_TASK_.
Nothing but the lines from the one containing "[193,439,235,452] ONG ->" through the one containing "[130,553,169,567] ONT ->", both included, should be given again, each exactly as written below.

----------------------------------------

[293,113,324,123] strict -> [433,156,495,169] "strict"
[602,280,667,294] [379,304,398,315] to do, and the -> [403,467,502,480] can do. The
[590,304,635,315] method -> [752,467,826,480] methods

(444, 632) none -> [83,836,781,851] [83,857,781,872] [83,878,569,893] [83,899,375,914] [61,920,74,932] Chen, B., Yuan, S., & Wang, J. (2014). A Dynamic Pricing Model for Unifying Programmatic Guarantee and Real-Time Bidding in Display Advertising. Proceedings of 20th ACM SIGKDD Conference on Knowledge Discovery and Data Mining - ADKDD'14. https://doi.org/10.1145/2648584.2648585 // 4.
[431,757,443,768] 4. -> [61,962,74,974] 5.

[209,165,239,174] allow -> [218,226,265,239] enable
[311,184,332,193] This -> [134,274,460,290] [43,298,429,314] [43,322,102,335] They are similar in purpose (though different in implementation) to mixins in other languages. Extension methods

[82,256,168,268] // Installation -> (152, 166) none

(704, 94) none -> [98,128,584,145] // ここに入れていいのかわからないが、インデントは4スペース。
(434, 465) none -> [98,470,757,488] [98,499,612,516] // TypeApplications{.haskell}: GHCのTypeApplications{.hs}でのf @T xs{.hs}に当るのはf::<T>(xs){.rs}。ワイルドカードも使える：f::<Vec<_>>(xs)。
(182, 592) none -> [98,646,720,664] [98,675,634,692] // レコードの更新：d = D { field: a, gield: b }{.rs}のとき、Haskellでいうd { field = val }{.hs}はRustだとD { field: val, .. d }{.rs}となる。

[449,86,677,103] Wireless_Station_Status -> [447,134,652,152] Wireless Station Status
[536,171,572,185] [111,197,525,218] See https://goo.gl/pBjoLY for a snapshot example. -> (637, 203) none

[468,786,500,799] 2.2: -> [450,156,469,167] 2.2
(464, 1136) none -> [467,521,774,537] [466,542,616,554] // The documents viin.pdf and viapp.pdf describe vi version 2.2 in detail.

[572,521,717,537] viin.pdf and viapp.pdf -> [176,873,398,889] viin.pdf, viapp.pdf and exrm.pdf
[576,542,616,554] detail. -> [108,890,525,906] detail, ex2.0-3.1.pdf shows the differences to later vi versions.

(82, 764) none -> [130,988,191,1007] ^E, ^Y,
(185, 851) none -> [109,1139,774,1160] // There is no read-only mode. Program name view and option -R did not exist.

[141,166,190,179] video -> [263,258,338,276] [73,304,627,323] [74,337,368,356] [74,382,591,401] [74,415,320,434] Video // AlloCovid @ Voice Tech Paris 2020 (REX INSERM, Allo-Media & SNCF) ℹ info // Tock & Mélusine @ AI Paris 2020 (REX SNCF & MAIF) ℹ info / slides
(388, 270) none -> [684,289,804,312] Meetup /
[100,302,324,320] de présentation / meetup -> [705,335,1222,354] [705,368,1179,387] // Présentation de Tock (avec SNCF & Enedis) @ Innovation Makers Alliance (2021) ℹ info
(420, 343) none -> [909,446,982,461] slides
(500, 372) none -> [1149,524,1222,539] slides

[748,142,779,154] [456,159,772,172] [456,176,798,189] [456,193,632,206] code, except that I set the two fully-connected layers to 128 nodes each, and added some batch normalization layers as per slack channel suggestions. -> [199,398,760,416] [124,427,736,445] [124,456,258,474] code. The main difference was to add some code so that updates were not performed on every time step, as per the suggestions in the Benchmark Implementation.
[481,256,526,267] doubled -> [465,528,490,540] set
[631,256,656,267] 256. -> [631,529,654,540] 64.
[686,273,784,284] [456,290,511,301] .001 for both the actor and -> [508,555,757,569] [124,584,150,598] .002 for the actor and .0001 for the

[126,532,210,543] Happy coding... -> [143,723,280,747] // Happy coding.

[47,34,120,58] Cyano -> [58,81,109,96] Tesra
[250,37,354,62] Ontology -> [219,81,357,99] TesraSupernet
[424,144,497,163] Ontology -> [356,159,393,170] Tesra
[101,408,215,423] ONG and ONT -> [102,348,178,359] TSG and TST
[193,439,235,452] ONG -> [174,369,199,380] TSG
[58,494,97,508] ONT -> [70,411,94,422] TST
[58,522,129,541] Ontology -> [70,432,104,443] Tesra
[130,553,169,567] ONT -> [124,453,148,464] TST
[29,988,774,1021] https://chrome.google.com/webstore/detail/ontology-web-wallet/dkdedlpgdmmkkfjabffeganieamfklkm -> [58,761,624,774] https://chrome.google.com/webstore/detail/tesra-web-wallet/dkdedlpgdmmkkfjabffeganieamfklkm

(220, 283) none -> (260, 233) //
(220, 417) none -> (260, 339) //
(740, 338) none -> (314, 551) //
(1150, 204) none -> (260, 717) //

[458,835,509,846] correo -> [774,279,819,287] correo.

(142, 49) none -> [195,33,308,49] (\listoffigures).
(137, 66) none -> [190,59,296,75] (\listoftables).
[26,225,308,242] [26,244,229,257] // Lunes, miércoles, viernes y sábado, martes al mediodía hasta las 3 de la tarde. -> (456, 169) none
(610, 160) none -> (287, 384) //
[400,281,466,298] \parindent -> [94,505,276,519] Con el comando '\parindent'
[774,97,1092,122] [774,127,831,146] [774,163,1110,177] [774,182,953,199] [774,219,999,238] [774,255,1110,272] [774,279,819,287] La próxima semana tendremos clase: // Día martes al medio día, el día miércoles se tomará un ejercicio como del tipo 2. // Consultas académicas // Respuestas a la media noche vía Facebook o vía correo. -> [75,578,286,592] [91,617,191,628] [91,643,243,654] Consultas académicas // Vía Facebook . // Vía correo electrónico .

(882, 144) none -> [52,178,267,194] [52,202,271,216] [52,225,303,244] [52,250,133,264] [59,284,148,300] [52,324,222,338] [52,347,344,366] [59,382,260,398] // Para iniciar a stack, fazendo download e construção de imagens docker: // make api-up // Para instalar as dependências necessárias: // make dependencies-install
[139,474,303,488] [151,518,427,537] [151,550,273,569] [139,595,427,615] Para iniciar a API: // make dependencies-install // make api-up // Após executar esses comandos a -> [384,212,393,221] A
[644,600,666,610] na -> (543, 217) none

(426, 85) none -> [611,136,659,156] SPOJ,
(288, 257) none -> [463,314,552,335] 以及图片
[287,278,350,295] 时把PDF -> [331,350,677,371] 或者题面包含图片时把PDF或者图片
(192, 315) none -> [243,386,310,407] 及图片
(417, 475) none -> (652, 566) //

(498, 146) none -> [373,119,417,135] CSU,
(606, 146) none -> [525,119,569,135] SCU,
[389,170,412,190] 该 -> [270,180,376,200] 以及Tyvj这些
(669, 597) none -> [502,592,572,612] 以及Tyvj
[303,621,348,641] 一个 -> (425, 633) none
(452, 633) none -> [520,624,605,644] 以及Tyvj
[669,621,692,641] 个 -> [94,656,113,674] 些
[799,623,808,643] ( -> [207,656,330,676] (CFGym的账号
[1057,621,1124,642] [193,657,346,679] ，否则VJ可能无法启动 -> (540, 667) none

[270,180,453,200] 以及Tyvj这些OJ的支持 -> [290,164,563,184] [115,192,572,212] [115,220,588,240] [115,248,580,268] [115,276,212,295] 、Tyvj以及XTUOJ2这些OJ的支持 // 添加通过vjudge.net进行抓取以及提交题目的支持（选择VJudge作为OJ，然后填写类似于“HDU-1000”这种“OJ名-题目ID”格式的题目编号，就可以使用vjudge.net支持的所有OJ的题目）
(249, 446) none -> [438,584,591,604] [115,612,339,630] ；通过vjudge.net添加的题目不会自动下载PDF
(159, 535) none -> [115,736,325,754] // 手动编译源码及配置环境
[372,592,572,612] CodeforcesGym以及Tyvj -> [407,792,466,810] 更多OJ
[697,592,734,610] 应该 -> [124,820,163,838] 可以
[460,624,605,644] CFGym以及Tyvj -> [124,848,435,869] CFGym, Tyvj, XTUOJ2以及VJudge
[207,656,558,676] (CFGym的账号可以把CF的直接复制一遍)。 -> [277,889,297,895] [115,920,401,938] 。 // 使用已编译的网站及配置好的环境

----------------------------------------

_EXERCISE RESULT_.
[193,439,235,452] ONG -> [174,369,199,380] TSG
[58,494,97,508] ONT -> [70,411,94,422] TST
[58,522,129,541] Ontology -> [70,432,104,443] Tesra
[130,553,169,567] ONT -> [124,453,148,464] TST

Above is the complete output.